Reconstruction with costal cartilage grafting is typically done outside of the neonatal/infant period, after a bridging tracheotomy has been performed (Fig. 3). Techniques have been well-described in prior literature, and involve vertical incisions in the anterior or posterior midline of the cricoid plate with interposition of autologous cartilage grafts to stent open the airway. Anterior and posterior grafts may be placed together or in isolation, depending on the pathology present. Advantages of deferring LTR until around age 2 (or later) include growth of the airway leading to more working room and better tolerance of post-operative edema, maturation of the pulmonary system so that patients are better able to tolerate the surgery and post-operative recovery, and growth of the actual rib cage so that adequate grafts can be harvested with minimal morbidity. Recent studies, however, have focused on younger patients as earlier decannulation has been associated with better speech and language development outcomes [19].

For children with high-grade III to grade IV lesions, cricotracheal resection (CTR) is an alternate surgical option. The anterior portion of the cricoid ring is removed with the associated stenotic segment of airway, and the distal trachea is anastomosed to the remaining cricoid posteriorly and to the inferior thyroid cartilage anteriorly. The procedure requires significantly more dissection around the airway, and therefore carries a greater risk to the recurrent laryngeal nerves than does LTR, but may offer better odds of operation-specific decannulation in selected patients [20, 21]. Ikonomidis et al. have shown CTR to be safe and effective in children weighing less than 10 kg, but did find a high rate of post-op dysphonia (71 %) [20].

In patients with high-grade stenosis, inflammatory subglottic obstruction, or severe concomitant cardiac or pulmonary disease, tracheostomy may be the best initial option. This allows time for growth and for other medical comorbidities to be brought under control. Airway expansion surgery and decannulation can then be pursued under less acute circumstances.
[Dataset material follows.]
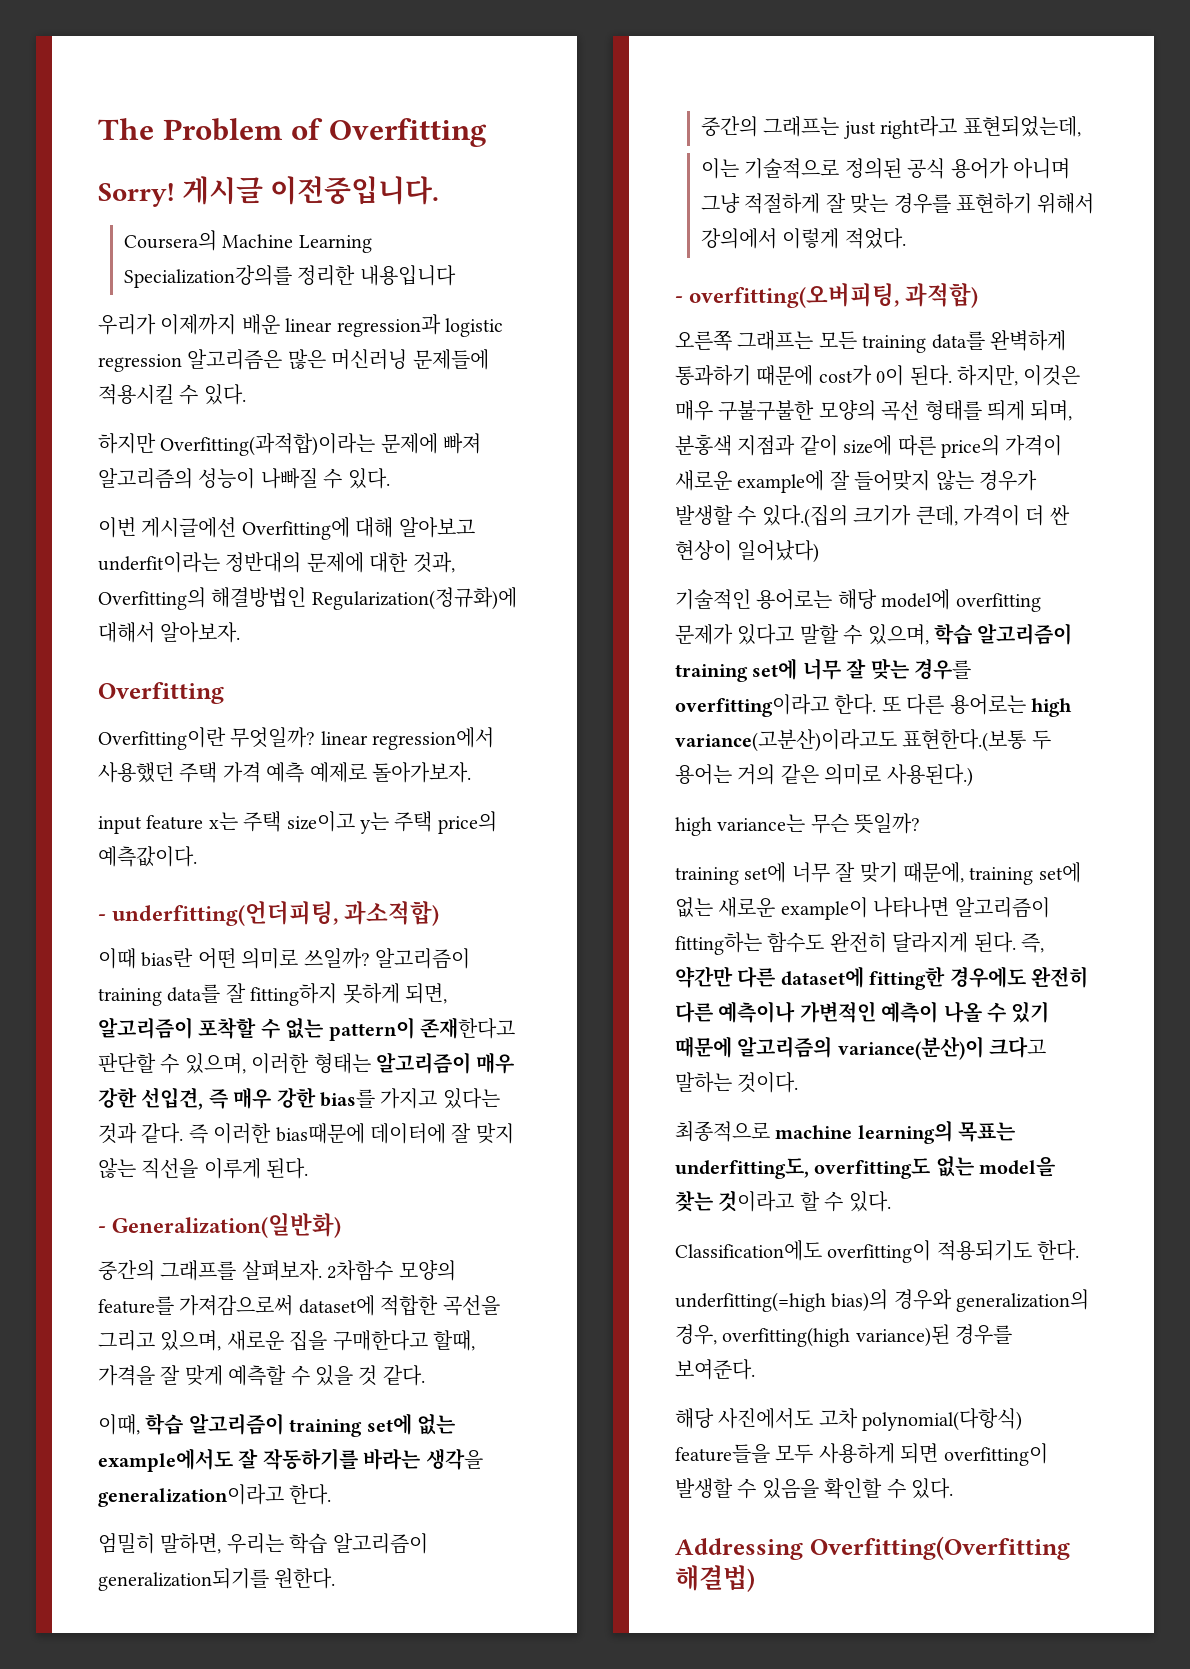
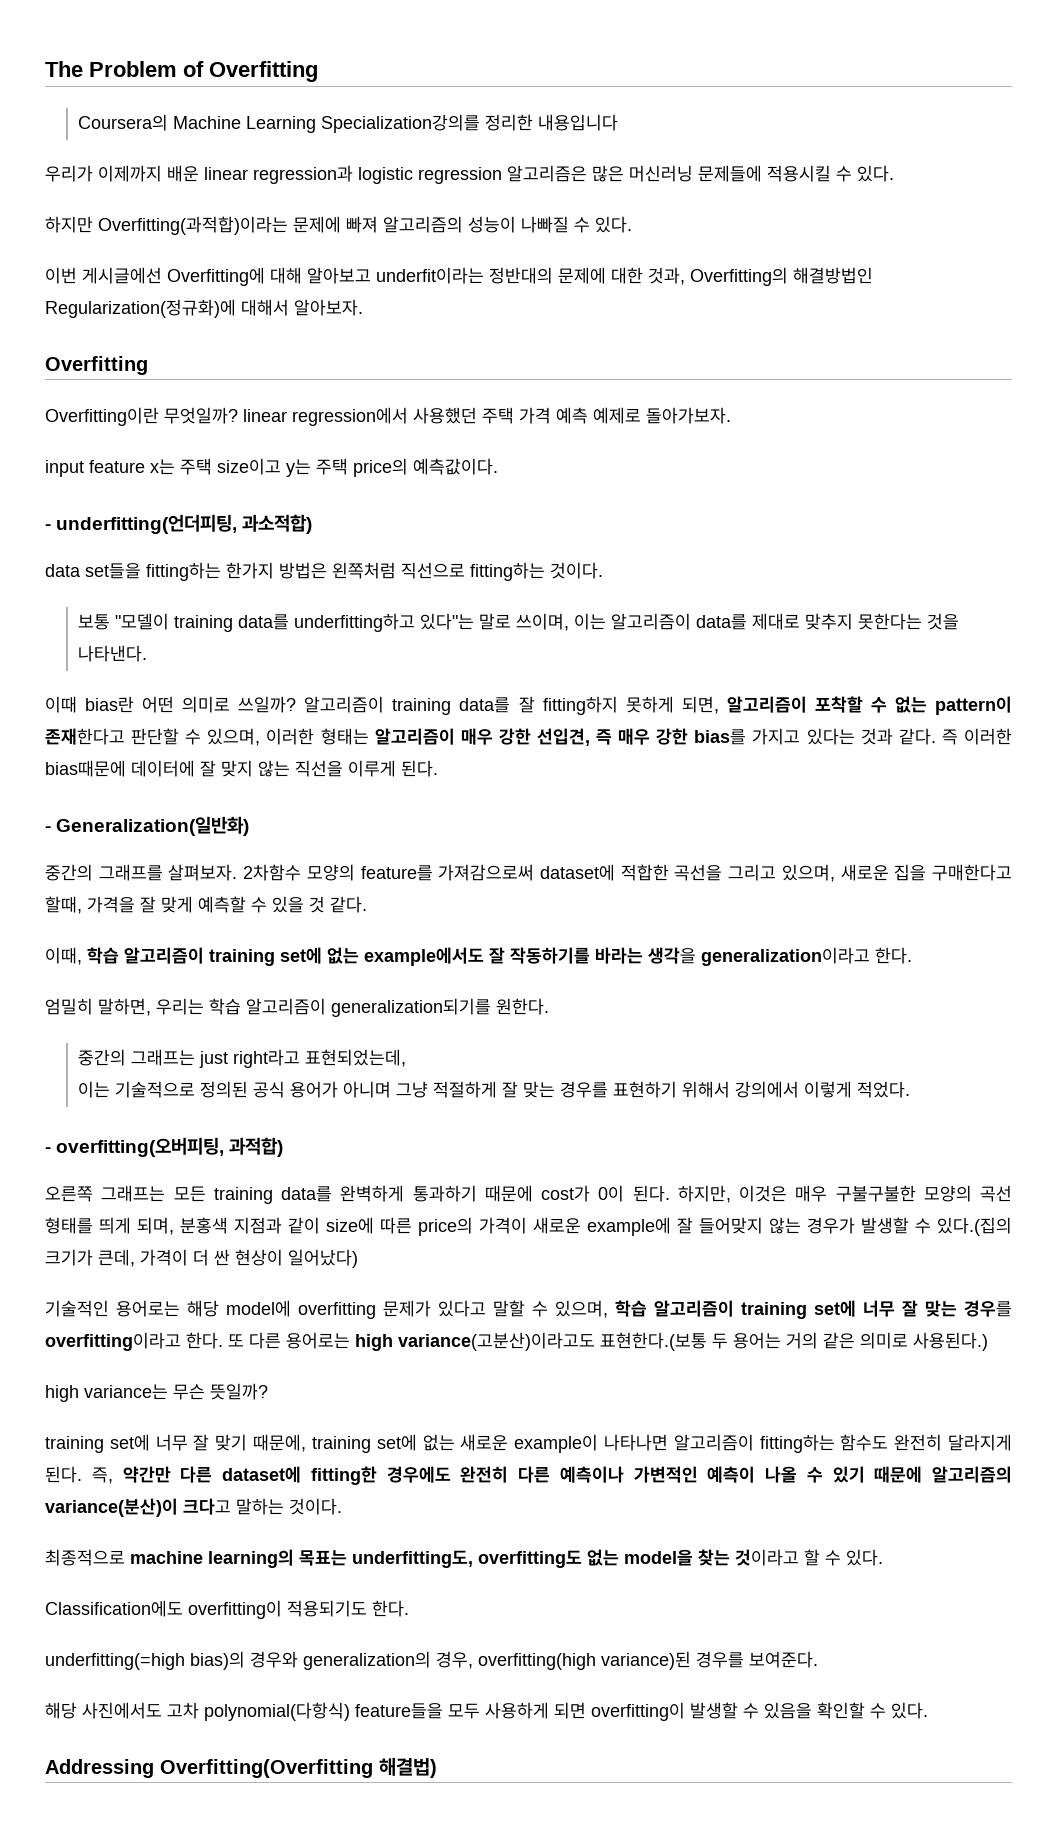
- Sorry! 게시글 이전중입니다.
+ data set들을 fitting하는 한가지 방법은 왼쪽처럼 직선으로 fitting하는 것이다.
+ 보통 "모델이 training data를 underfitting하고 있다"는 말로 쓰이며, 이는 알고리즘이 data를 제대로 맞추지 못한다는 것을 나타낸다.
Tracheostomy in the neonatal period is not without risk, though. The risk of mortality directly attributable to pediatric tracheostomy status is 0.5–1 % in the United States, with as many as 43 % of patients experiencing serious complications such as tube occlusion and accidental decannulation [22, 23]. Recent research has also suggested that neurodevelopmental outcomes may be worse among preterm infants who require tracheostomies [24].

Congenital SGS the third most common cause of neonatal stridor, and is thought to represent between 5 and 15 % of airway malformations [25, 26]. Congenital SGS refers to abnormal development of the cricoid ring, often resulting in a thickened, irregular structure imparting an elliptical shape to the subglottic airway. The true incidence of congenital SGS is unknown, as most infants with significant levels of obstruction are intubated at birth, thus making it very difficult to differentiate between acquired and congenital pathology.

In early embryonic development, the respiratory tree and foregut freely communicate. As the embryonic trachea is separated from the esophagus by the esophago-tracheal membrane, the epithelium of the airway proliferates rapidly, resulting in complete occlusion of the larynx and trachea. Recanalization is typically complete by the 7th week of gestation. Varying degrees of pathology may result when recanalization is incomplete, ranging from laryngeal webs to mildly obstructive subglottic shelves to complete atresia.